* _Change detection outputs_:
__________________________________________________

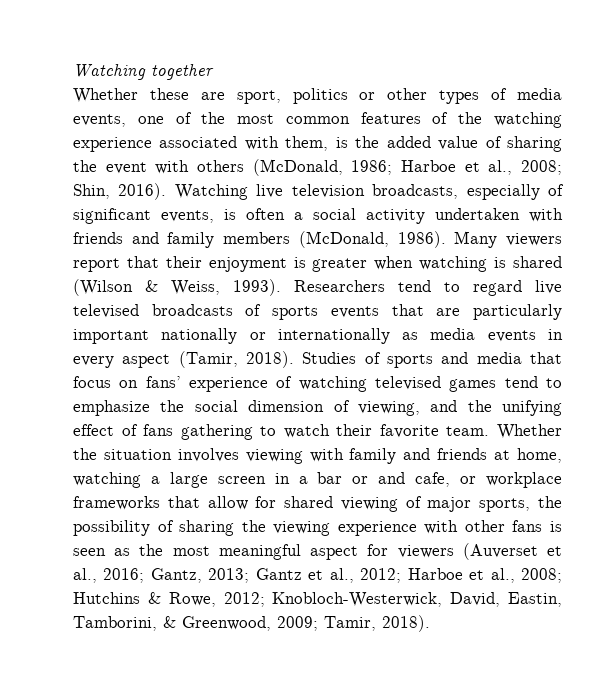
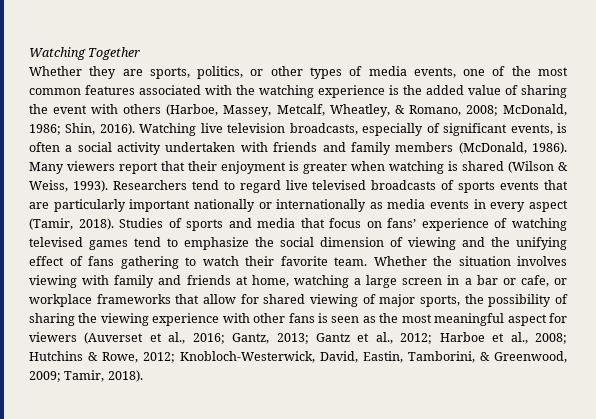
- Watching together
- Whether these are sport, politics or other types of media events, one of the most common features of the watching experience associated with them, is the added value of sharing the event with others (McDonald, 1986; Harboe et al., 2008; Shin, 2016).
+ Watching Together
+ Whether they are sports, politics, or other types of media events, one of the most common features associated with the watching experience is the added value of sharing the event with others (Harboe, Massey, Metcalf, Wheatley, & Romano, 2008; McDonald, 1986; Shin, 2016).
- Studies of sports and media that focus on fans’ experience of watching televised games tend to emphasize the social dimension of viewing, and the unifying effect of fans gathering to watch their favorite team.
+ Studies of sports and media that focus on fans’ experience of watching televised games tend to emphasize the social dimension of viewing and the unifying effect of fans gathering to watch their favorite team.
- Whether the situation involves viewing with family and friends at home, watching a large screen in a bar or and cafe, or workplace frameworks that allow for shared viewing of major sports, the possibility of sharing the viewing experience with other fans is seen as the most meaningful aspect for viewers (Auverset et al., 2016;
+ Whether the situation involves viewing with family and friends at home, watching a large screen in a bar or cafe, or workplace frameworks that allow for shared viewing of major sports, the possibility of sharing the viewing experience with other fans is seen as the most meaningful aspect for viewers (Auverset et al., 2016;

__________________________________________________

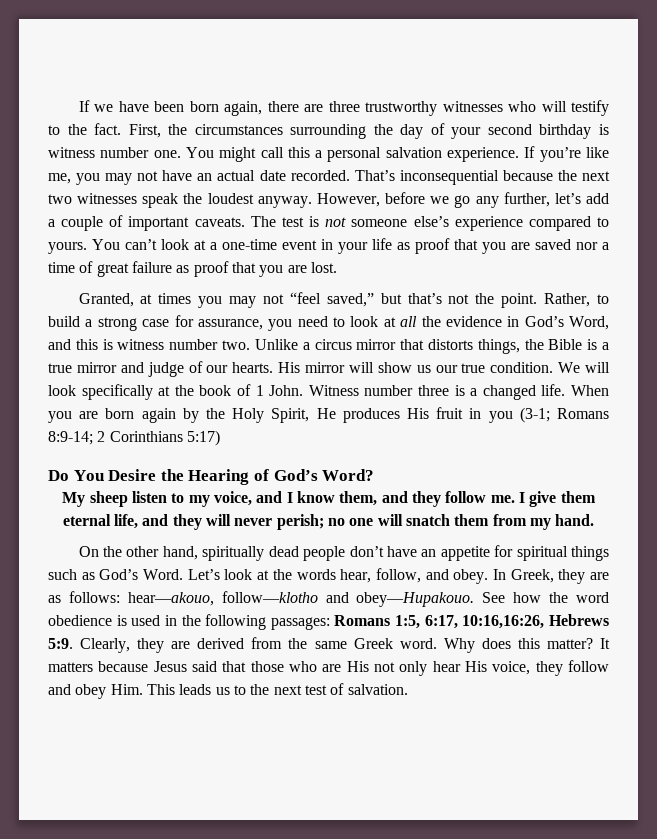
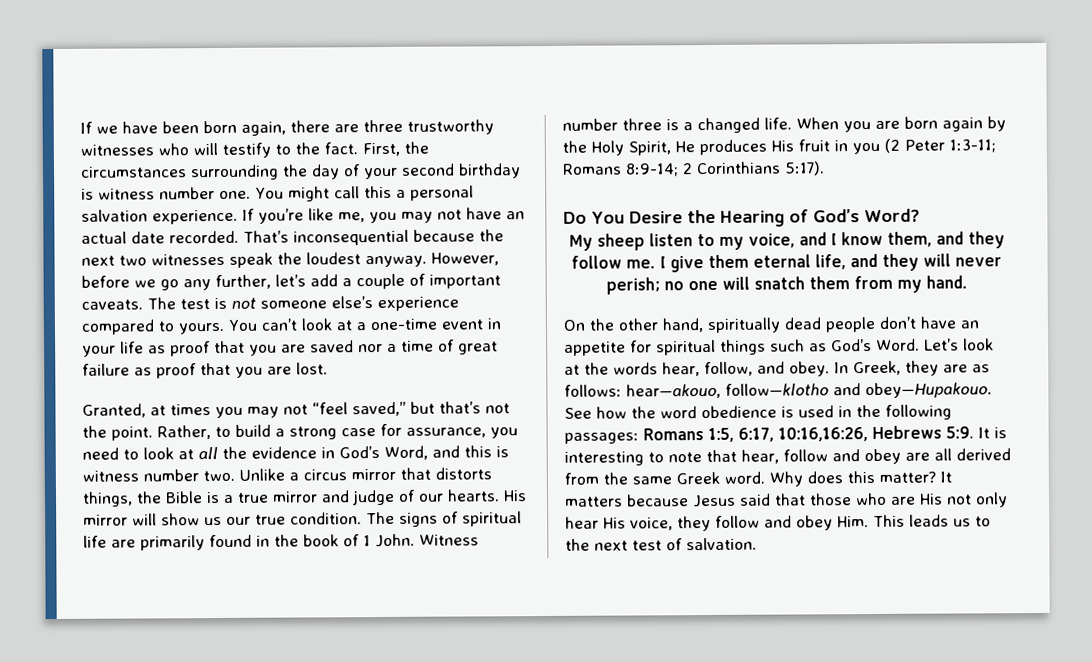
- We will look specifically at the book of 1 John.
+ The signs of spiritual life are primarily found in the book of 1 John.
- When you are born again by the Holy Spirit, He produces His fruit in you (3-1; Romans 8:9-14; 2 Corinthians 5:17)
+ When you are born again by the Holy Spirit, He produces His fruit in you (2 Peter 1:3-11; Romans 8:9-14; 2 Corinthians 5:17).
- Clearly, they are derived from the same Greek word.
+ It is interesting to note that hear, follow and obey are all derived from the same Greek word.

__________________________________________________

* _Exercise goal_: Give the number of lines in the entries that include the string "same", and nothing more.

* _Answer section_: 2